Brésil : le pays sous le choc après l’assassinat d’une militante féministe noire et conseillère municipale

Une conseillère municipale de gauche de Rio de Janeiro a été assassinée mercredi 14 mars 2018 à Rio, au Brésil, provoquant une vague d’émotion dans le pays.

Marielle Franco était une gamine de la favela de Maré, un vaste quartier défavorisé dans le nord de Rio. Elle était ensuite devenue une féministe, militante de la cause noire. Puis elle fut élue conseillère municipale à Rio.

Marielle Franco, 38 ans, a été abattue par au moins neuf tirs d’armes à feu, alors qu’elle revenait d’une réunion sur le thème des « jeunes femmes noires qui font bouger les choses ». Militante du Parti socialisme et liberté (PSOL), a été tuée dans le centre de Rio alors qu’elle se trouvait dans une voiture et revenait d’un rassemblement pour la promotion des femmes noires. Le chauffeur du véhicule a lui aussi été abattu, et une femme qui se trouvait dans la voiture a survécu. Selon les premiers éléments de l’enquête, les tirs mortels sont partis d’une autre voiture.

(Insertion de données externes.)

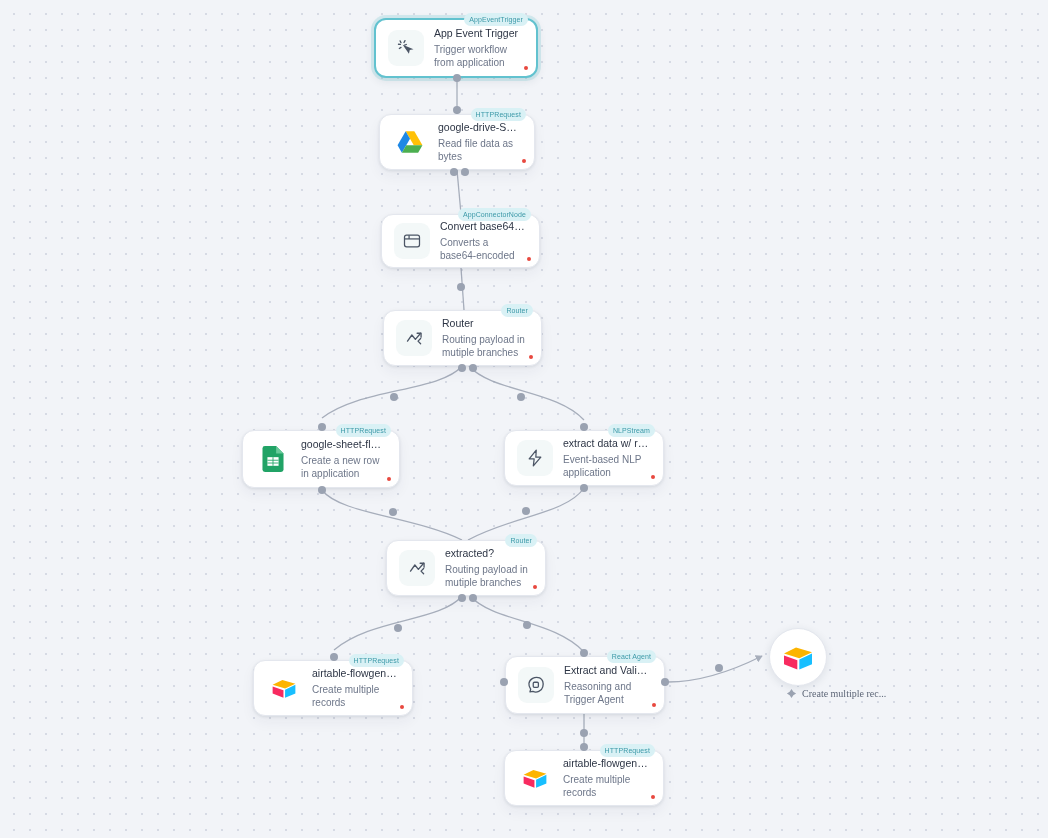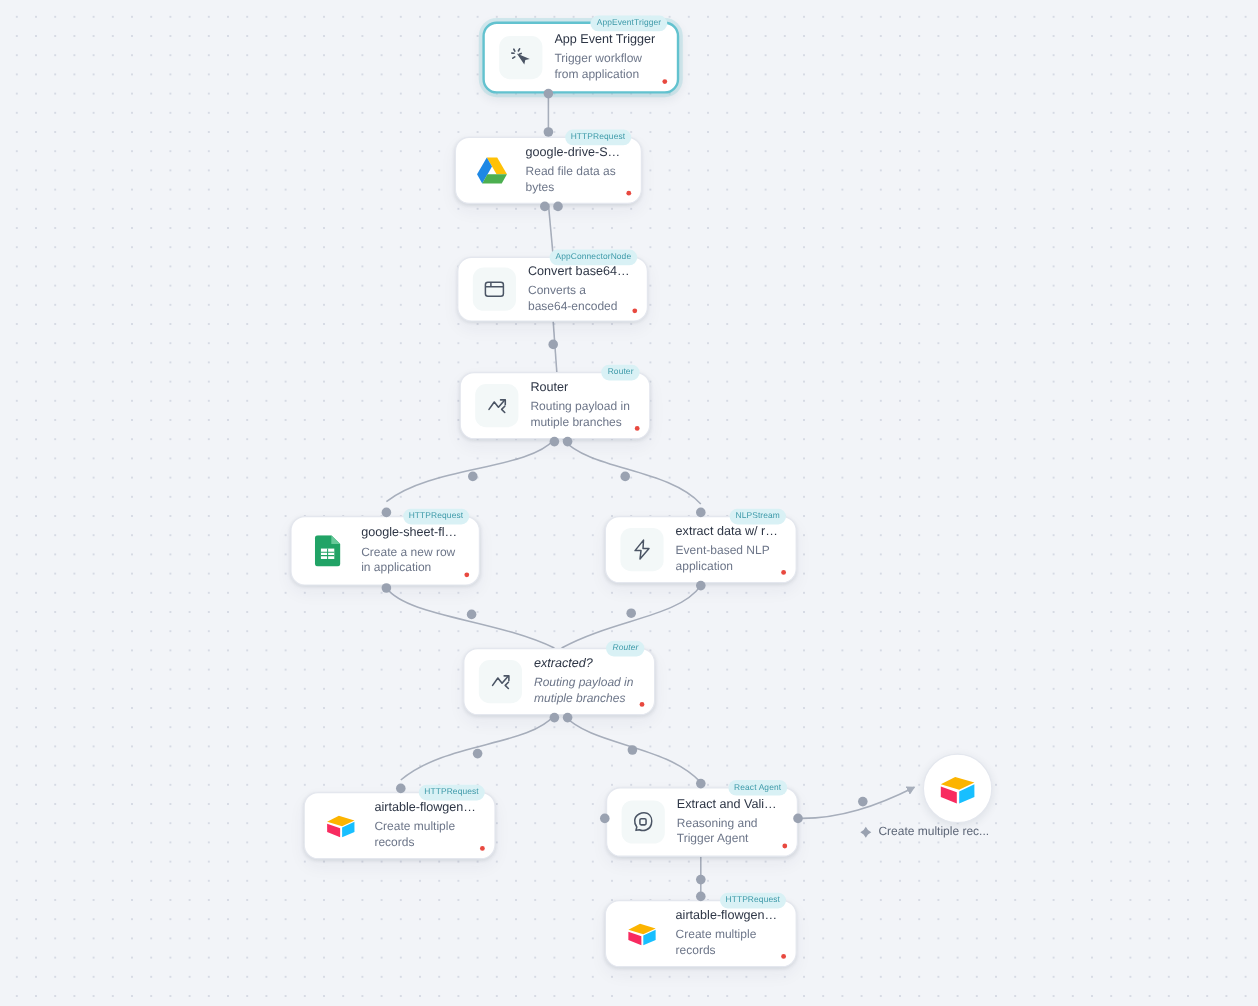--- a/index.html
+++ b/index.html
@@ -49,7 +49,6 @@
   .node.selected {
     border: 2px solid #62c2cf;
     box-shadow: 0 0 0 3px rgba(98,194,207,0.22), 0 3px 10px rgba(33,45,70,0.10);
-    margin-left: 28px;
   }
 
   .node-icon {

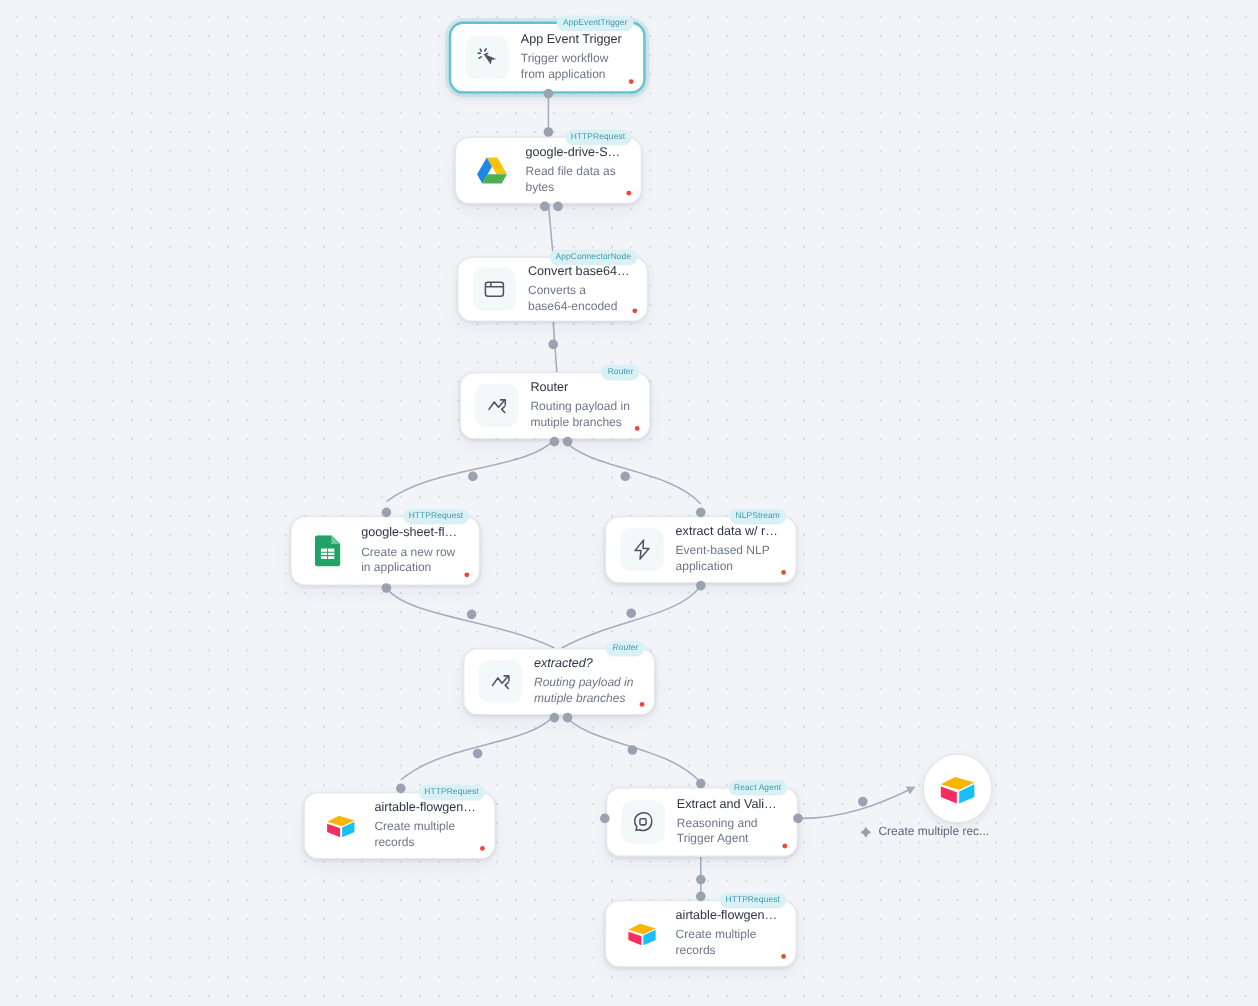--- a/index.html
+++ b/index.html
@@ -313,7 +313,7 @@
   <div class="handle" style="left:580px; top:423px;"></div>
   <div class="handle" style="left:580px; top:484px;"></div>
 
-  <div class="node" style="left:386px; top:540px; width:160px; height:56px;font-style:italic;">
+  <div class="node" style="left:386px; top:540px; width:160px; height:56px;">
     <div class="node-badge">Router</div>
     <div class="node-icon soft">
       <svg class="icon" width="21" height="21" viewBox="0 0 24 24" fill="none" stroke="#4b5565" stroke-width="1.5" stroke-linecap="round" stroke-linejoin="round">

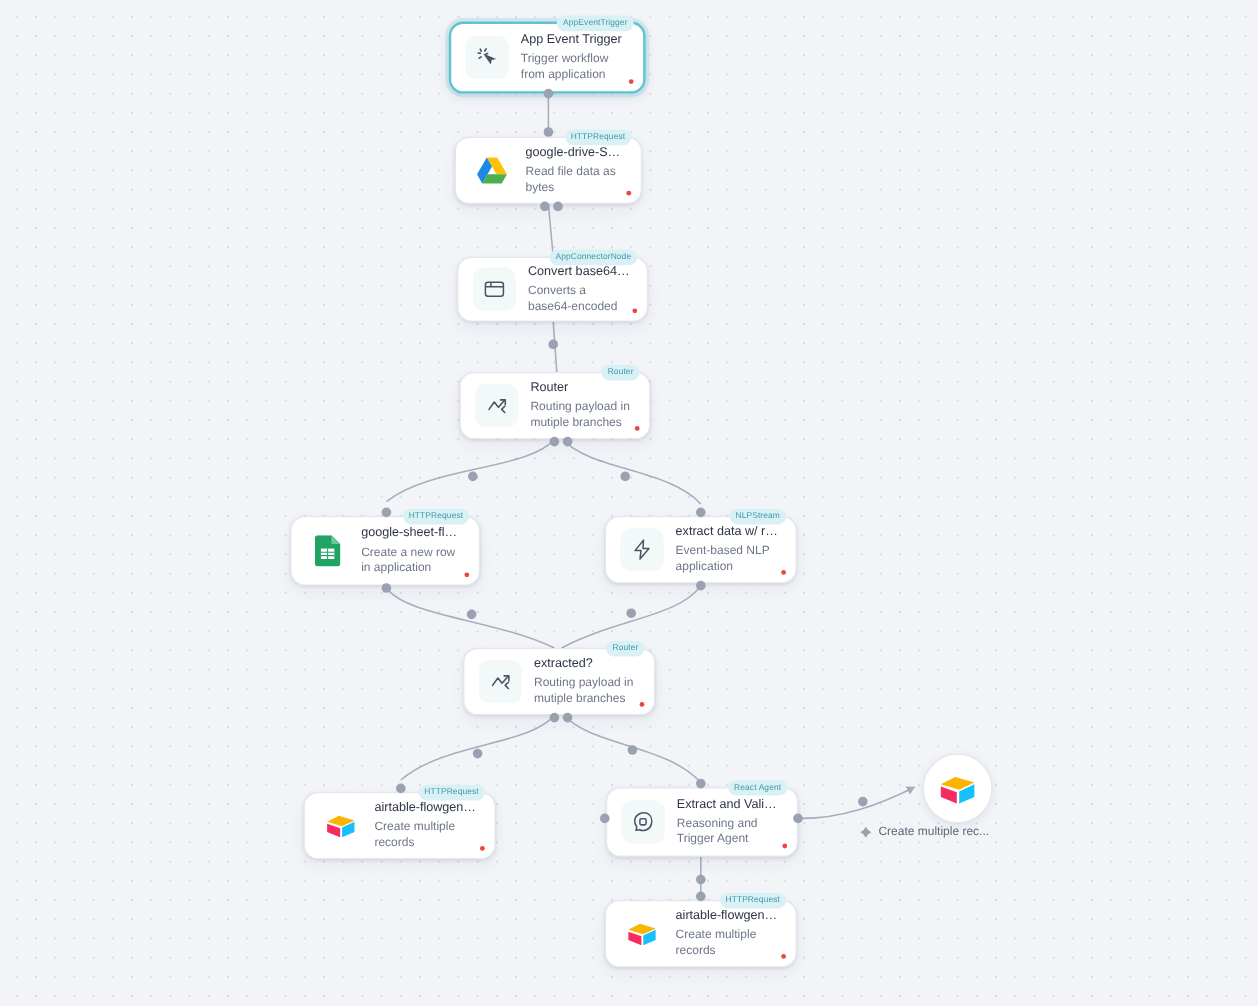--- a/index.html
+++ b/index.html
@@ -391,7 +391,7 @@
       <path d="M3 18 L23 25 L23 39 L3 31 Z" fill="#f82b60"></path>
     </svg>
   </div>
-  <div class="tool-label" style="left:716px; top:688px;">
+  <div class="tool-label" style="left:786px; top:688px;font-family:Liberation Serif, serif;">
     <svg class="icon" width="11" height="11" viewBox="0 0 24 24">
       <path d="M12 2 L16 8 L22 12 L16 16 L12 22 L8 16 L2 12 L8 8 Z" fill="#9aa2b1"></path>
     </svg>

Elle dénonçait un accroissement de la violence policière dans les favelas

Au cours des dernières semaines, Marielle Franco avait dénoncé un accroissement de la violence policière dans les favelas. Elle s’était aussi opposée à la décision du président brésilien Michel Temer de confier à l’armée la sécurité de Rio pour tenter de contenir l’escalade de la violence qui ne cesse d’augmenter depuis la fin des jeux Olympiques de 2016. Le PSOL et ses alliés ont toutefois déclaré que la conseillère municipale n’avait pas fait état de menaces contre elle au cours de la dernière période.

Une de ses dernières interventions sur Twitter dénonçait justement une potentielle bavure policière : « Encore un homicide, d’un jeune homme, qui pourrait être attribué à la police. Matheus Melo sortait de l’église quand il a été tué. Combien d’autres devront mourir avant que cette guerre se termine ? ».

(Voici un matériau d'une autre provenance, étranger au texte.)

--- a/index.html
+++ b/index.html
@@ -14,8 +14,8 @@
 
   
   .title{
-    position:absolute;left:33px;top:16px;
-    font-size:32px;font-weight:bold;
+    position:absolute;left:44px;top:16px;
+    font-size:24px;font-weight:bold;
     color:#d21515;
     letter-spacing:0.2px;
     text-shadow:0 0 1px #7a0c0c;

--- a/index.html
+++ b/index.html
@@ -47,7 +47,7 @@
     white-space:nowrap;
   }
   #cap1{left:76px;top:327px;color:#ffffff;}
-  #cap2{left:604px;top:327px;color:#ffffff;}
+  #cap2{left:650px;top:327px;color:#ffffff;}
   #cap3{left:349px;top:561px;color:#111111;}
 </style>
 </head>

Un « attentat à la démocratie et à l’Etat de droit », pour le président Temer

L’enquête est en cours et le gouvernement brésilien a annoncé qu’il mettait la police fédérale à la disposition des autorités de Rio. Le Président Michel Temer a par ailleurs qualifié l’assassinat « d’inadmissible » et a évoqué un « attentat à la démocratie et à l’Etat de droit », a-t-il dit après une réunion avec plusieurs ministres à Brasilia.

Pour l’ONG Amnesty International, « une enquête immédiate et rigoureuse » doit être faite afin « qu’il n’y ait aucun doute sur le contexte, la motivation et les auteurs » de cet assassinat. Un acte d’une « extrême lâcheté » pour le gouverneur de centre droit de l’État de Rio, Luiz Fernando Pezão.

De nombreuses femmes s’identifiaient à son combat.

Très active dans la lutte pour les droits de l’Homme, Marielle Franco avait été la cinquième conseillère municipale la plus votée lors des municipales de 2016 et était l’alliée de Marcelo Freixo (PSOL), arrivé deuxième du scrutin pour le contrôle la ville de Rio de Janeiro. Pour ce dernier, sa mort « est un crime contre la démocratie, un crime contre nous tous » et « a des airs d’une mise à mort ». « C’était une personne très importante dans la lutte contre le racisme à Rio », a-t-il déclaré sur le lieu du crime.